Saturday, December 10, 2011

Why analytics practitioners need to worry about "abstruse" statistical/econometric issues

Because these issues are plentiful in data!

Let's say a computer manufacturer has a web site where its customers can configure laptops. The manufacturer notes that a lot of people don't complete the process – some just look at the page, some configure bits and pieces, some go all the way to the end but don't buy, and some configure and buy a laptop – but it gets a lot of data nonetheless.

Analysts salivate over this big data and the multiple measures and the available level of disaggregation and use machine-learning tools to find patterns. But sometimes they fail to check for basic data problems. Here are some customer-behavior-related sources of data problems:

1. Customers configuring laptops are likely to each have a budget, even if it's only a mental one. This makes their choices of variable values in their laptop configurations, say X memory and Y processor speed, interdependent via an unobserved variable. (When they configure the laptop their choices of these dimensions are driven partially by the budget but that budget is not observed by the analysts.) This will create collinearities in the right-hand side variables of the data that would be detected by traditional statistical tools (like factor or principal component analysis, or more simply the non-significant coefficients in a choice model estimation) but are obscured by some machine learning algorithms.

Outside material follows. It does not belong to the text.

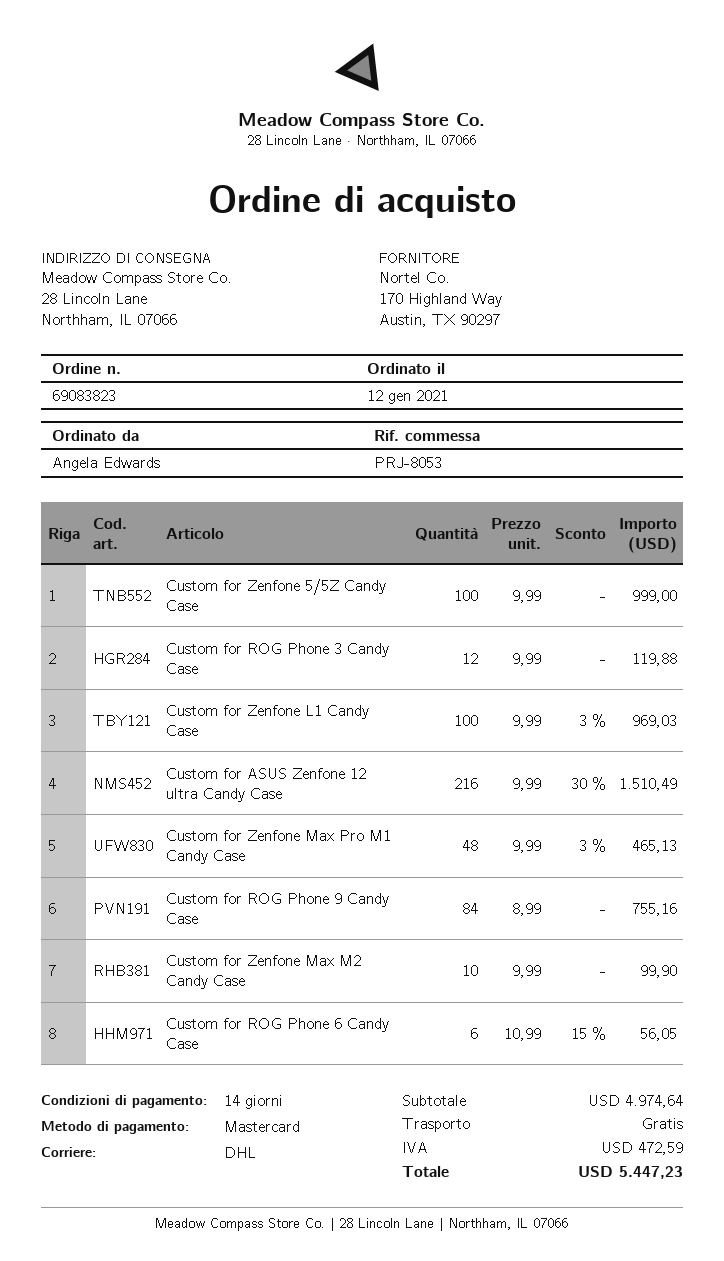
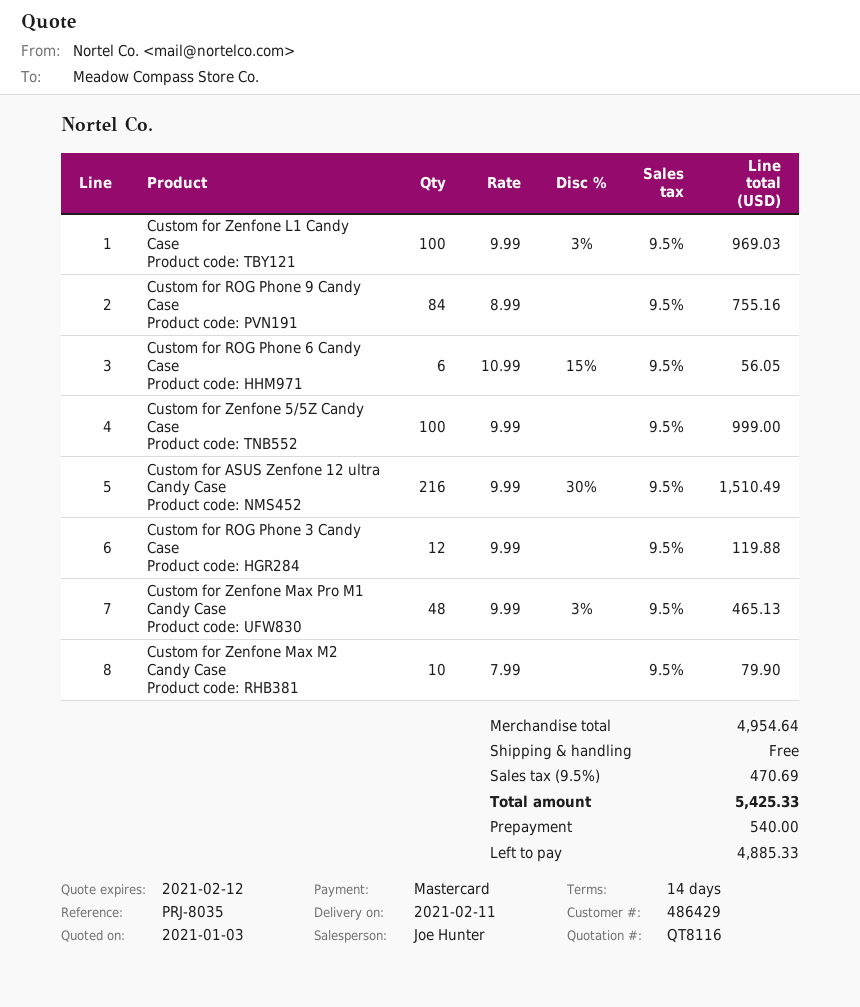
reference: PRJ-8053 -> PRJ-8035
Custom for Zenfone Max M2 Candy Case: 10 x 9.99 = 99.90 -> 10 x 7.99 = 79.90
subtotal: 4974.64 -> 4954.64
tax: 472.59 -> 470.69
total: 5447.23 -> 5425.33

2. Many of the dependent measures used, other than choice-related ones, like customer time-on-page, number of options clicked, number of pages seen, number of menus browsed, number of re-entries into the same page, Facebook likes, page tweets, etc. are highly collinear as well. Often these measures are presented as independent and corroborating measures of interest. This is misleading: they are measures of the same thing using different proxies. (This can be identified with factor or principal component analysis; if two variables are really independent measures of interest – which would be necessary for them to be corroborating – then PCA or FA would separate them as such, given enough data.)

3. Different customers will have different degrees of expertise about laptops, so their choices are likely to have different degrees of idiosyncratic error, which becomes an individual variance (different from other individuals') for their stochastic disturbances. In other words, the data is probably plagued with heteroskedasticity. That's not a big problem per se since it's easily corrected in estimation, but it becomes a problem when, on the rare occasion that standard errors of estimates are shown, the analysts fail to use robust standard error estimation.

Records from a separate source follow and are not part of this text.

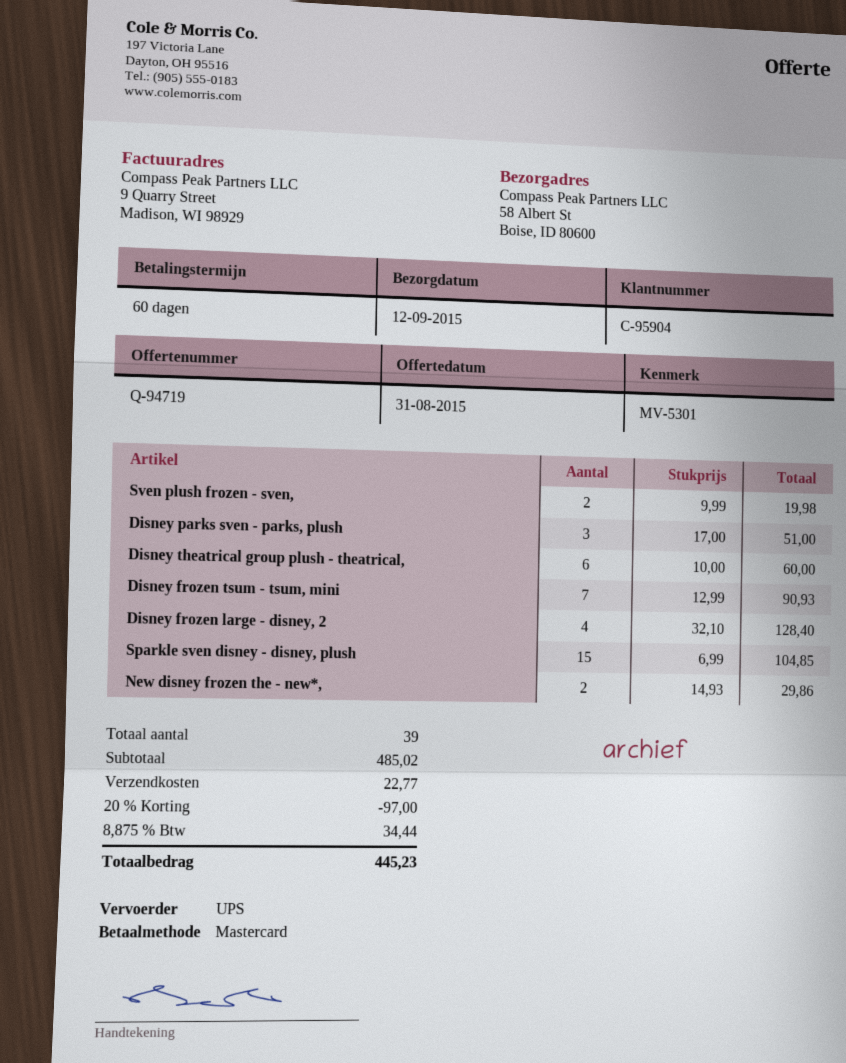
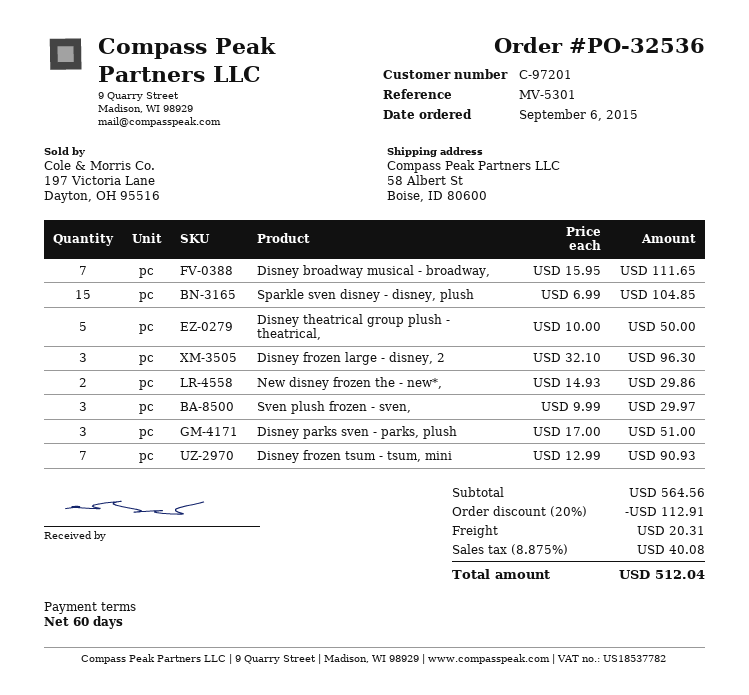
customer number: C-95904 -> C-97201
Sven plush frozen - sven,: 2 x 9.99 = 19.98 -> 3 x 9.99 = 29.97
Disney theatrical group plush - theatrical,: 6 x 10.00 = 60.00 -> 5 x 10.00 = 50.00
Disney frozen large - disney, 2: 4 x 32.10 = 128.40 -> 3 x 32.10 = 96.30
Disney broadway musical - broadway,: none -> 7 x 15.95 = 111.65
subtotal: 485.02 -> 564.56
discount: 20% = 97.00 -> 20% = 112.91
shipping: 22.77 -> 20.31
tax: 8.875% = 34.44 -> 8.875% = 40.08
total: 445.23 -> 512.04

4. Often a customer will configure multiple versions of the same laptop to see the price of different feature combinations. This is likely to create serial correlation in the stochastic disturbances: if Bob comes in today after a friend told him how important memory was for a Windows computer, that idiosyncratic error will propagate across all configurations Bob creates today; if tomorrow Bob hears disk space is the key issue, that idiosyncratic error will propagate across all configurations Bob creates tomorrow.

Added Dec 12: Serial correlation is an even more likely problem when analyzing clickstreams, as web links are unidirectional (the reverse motion via "back" button being unobserved in many cases by the clickstream collection system; also not used very often in the middle of long clickstreams), and idiosyncratic factors on one page may drive an long sequence of browsing down one branch of the pages tree rather than another branch. (End of addition.)

5. If Nina configures a laptop from her home computer and another from her work computer, without signing in first, the two configurations will share all of Nina's individual factors but will count as two separate individuals for estimation purpose, giving her individual factors twice the weight in the final estimation. (Also giving the variance of her idiosyncratic stochastic disturbances twice the importance.)

I've been told more than once by people who work in analytics that these are "minor" or "abstruse" statistical points; the people in question "learned" them in a statistics or econometrics class in their far past, but proceeded to forget them, at least operationally, in their careers.  Of course, these "minor" "abstruse" points are the difference between results being informative and being little more than random noise.

I'm pro-analytics, but I want them done correctly.